刚开始跪坐时,雪弥还能勉强坚持,可没过一盏茶的功夫,她的腿就开始发麻,像是有无数根小针在扎,膝盖也隐隐作痛。
她忍不住动了动腿,想缓解一下酸痛,却被老师严厉地喝止:“不许动!跪坐时,双腿不能有丝毫挪动,腰背不能弯曲。这是最基础的规矩,连这个都做不好,将来如何能当得起禅院家妻子的身份?”
“做禅院家的妻子是下地狱吗?”雪弥脱口而出一句真心大实话。
空气瞬间凝固,竹取雅捏着手杖的手一顿,脸上第一次出现了明显的怒意,周身的气压低得吓人。
“禅院家是御三家之一的咒术名门,你竟然说出这般轻浮无礼的言语。”她抬手,手杖在地板上轻轻一顿,发出一声沉闷而威严的响声。
“九源小姐,你可知自己在说什么浑话?!”
“我知道啊,小时候说这种话叫童言无忌,老师您长大了,难道说话还能跟六岁的时候一样,想什么就说什么吗?”雪弥小声却倔强地反驳道。
“所以我要趁现在说个痛快,不然等以后不能说了,岂不是更憋屈。”
竹取老师盯着她,语气冷得没有一丝温度:“强词夺理,不知悔改。”
看来温和的教导对你没有用处,没有得到教训前,你永远不会明白什么叫规矩,什么叫身份。”
“啪!”
伴随着一声清脆响亮的声音,老师的手杖砸在了雪弥的掌心。
“你想要随心所欲,就要知道随心所欲的代价。”
“哇哇哇——我不说还不行吗,再也不说了,真的!”雪弥瞬间认怂,一边把手拼命往回缩,一边胡乱点着头。

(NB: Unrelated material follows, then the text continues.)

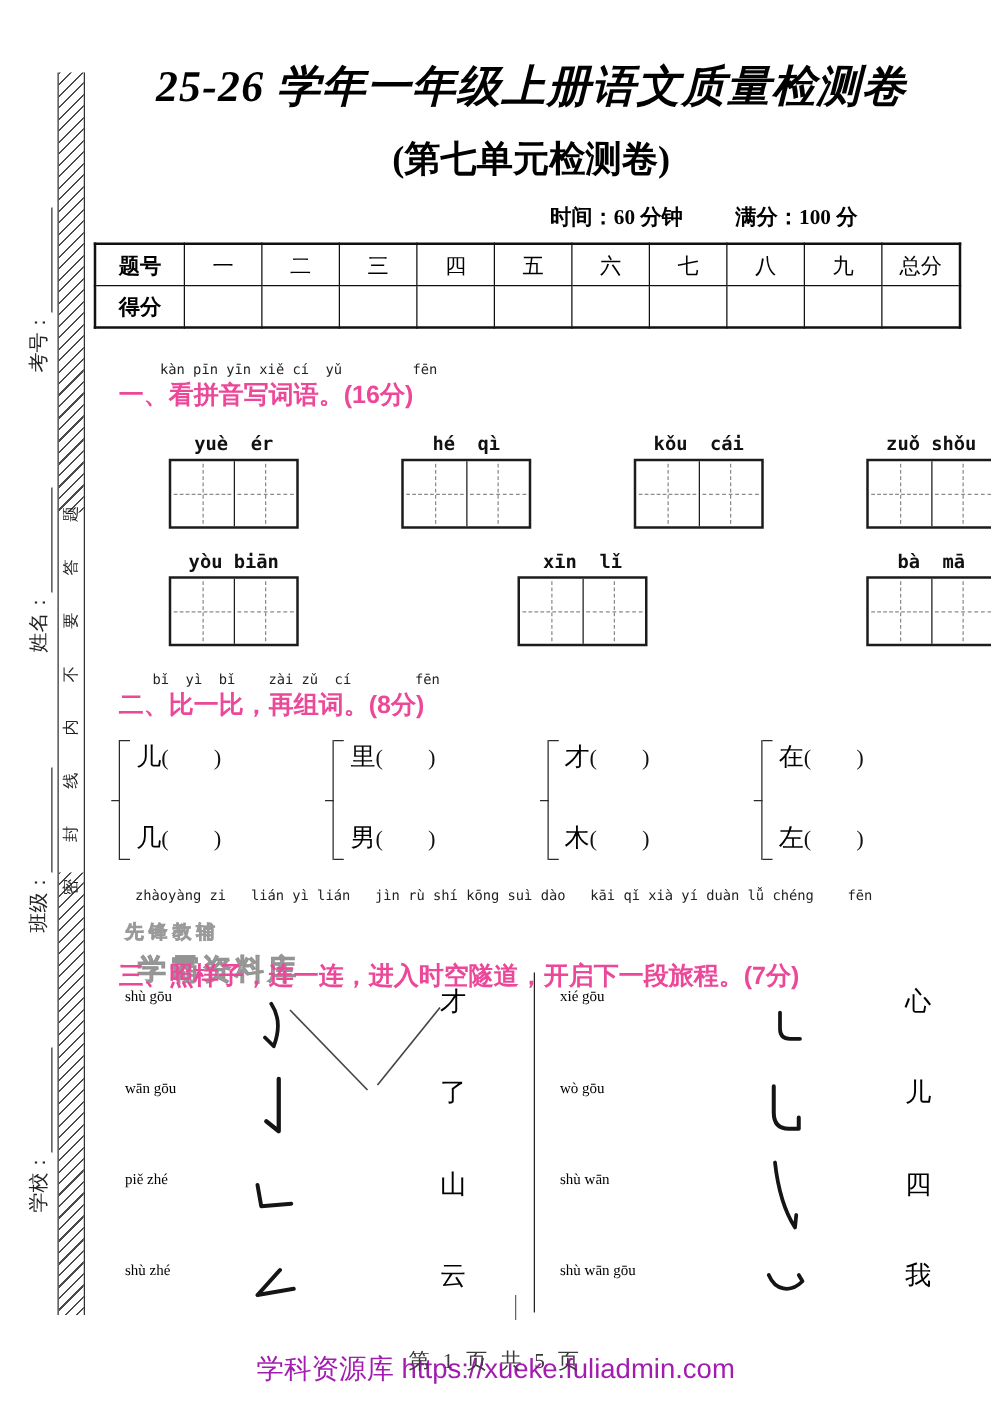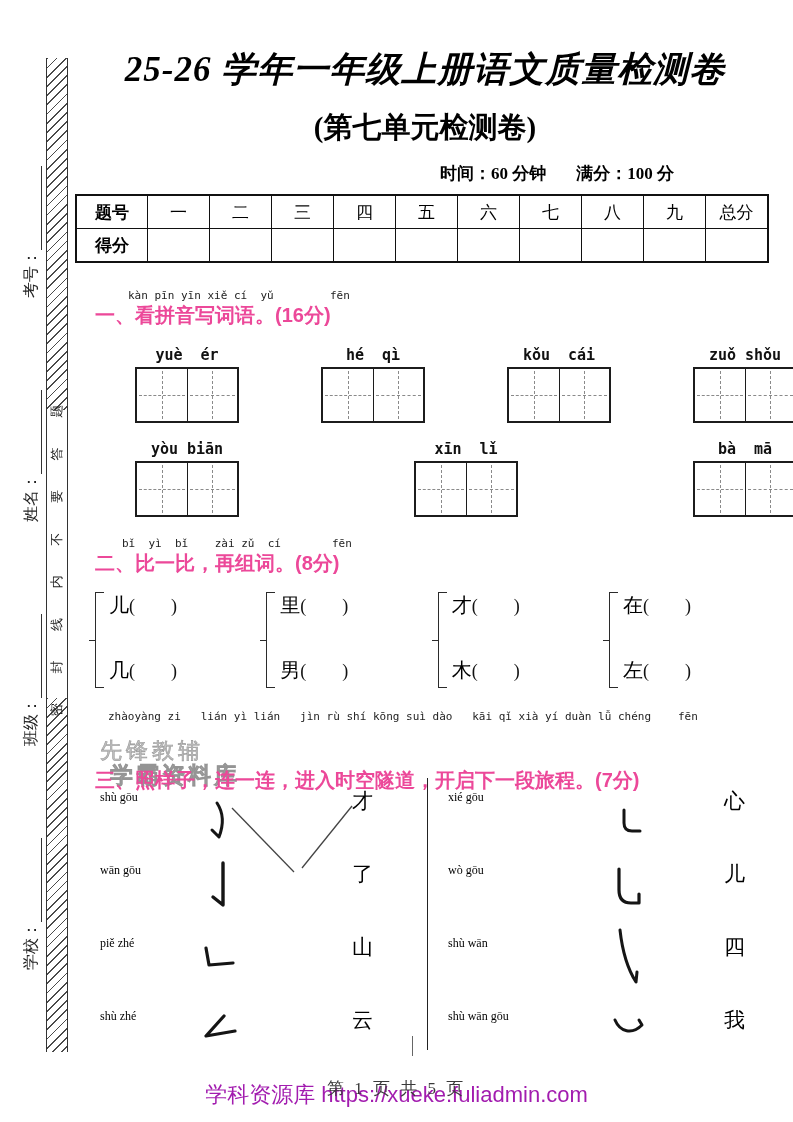"时间：60 分钟" .meta { gap: 30px -> 42px }
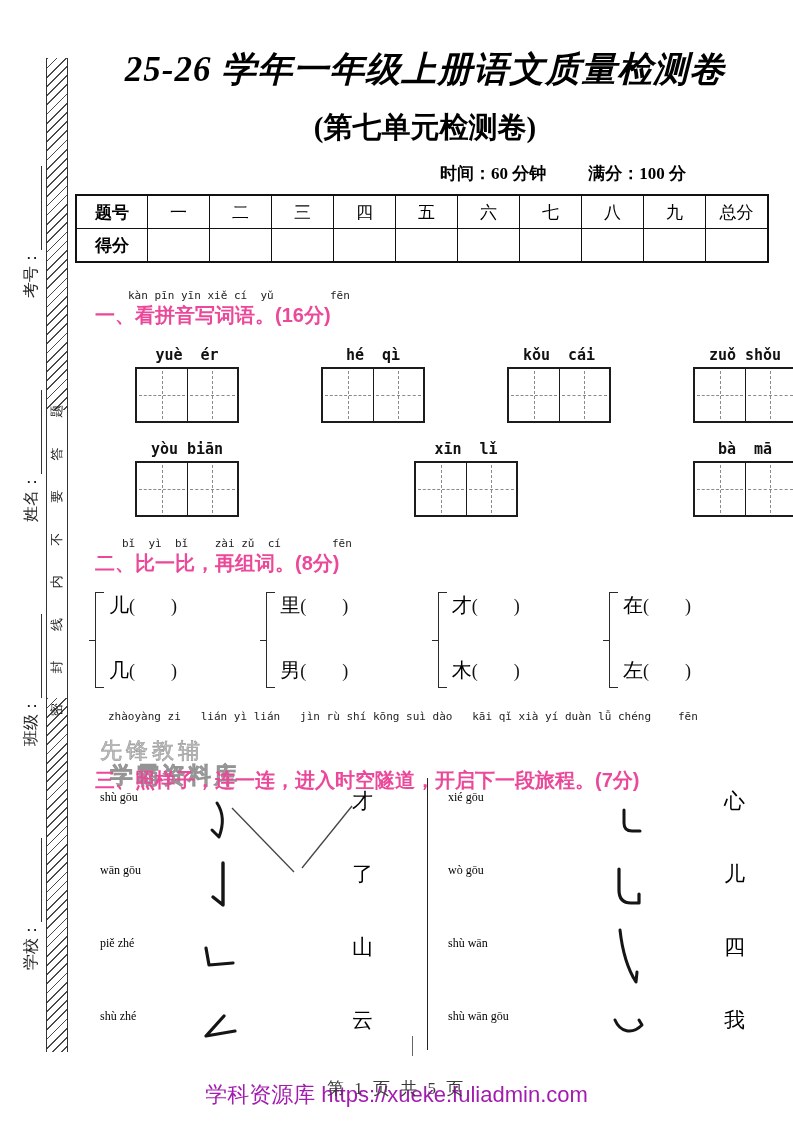"先锋教辅" .wm1 { font-size: 22px -> 15px; font-weight: normal -> bold }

“记住今天的疼痛,也记住祸从口出,不该说的话在什么时候都不能说出口。”老师俯下身看着雪弥,眼神冷冽。
雪弥的眼眶红红的,鼻尖发酸,眼泪在眼眶里打转,却死死咬着嘴唇,不让眼泪掉下来。
她看着眼前严厉的老师,心里泛起一阵委屈——她不想学这些枯燥又难受的规矩。可她既不能说,也没有反抗的力量。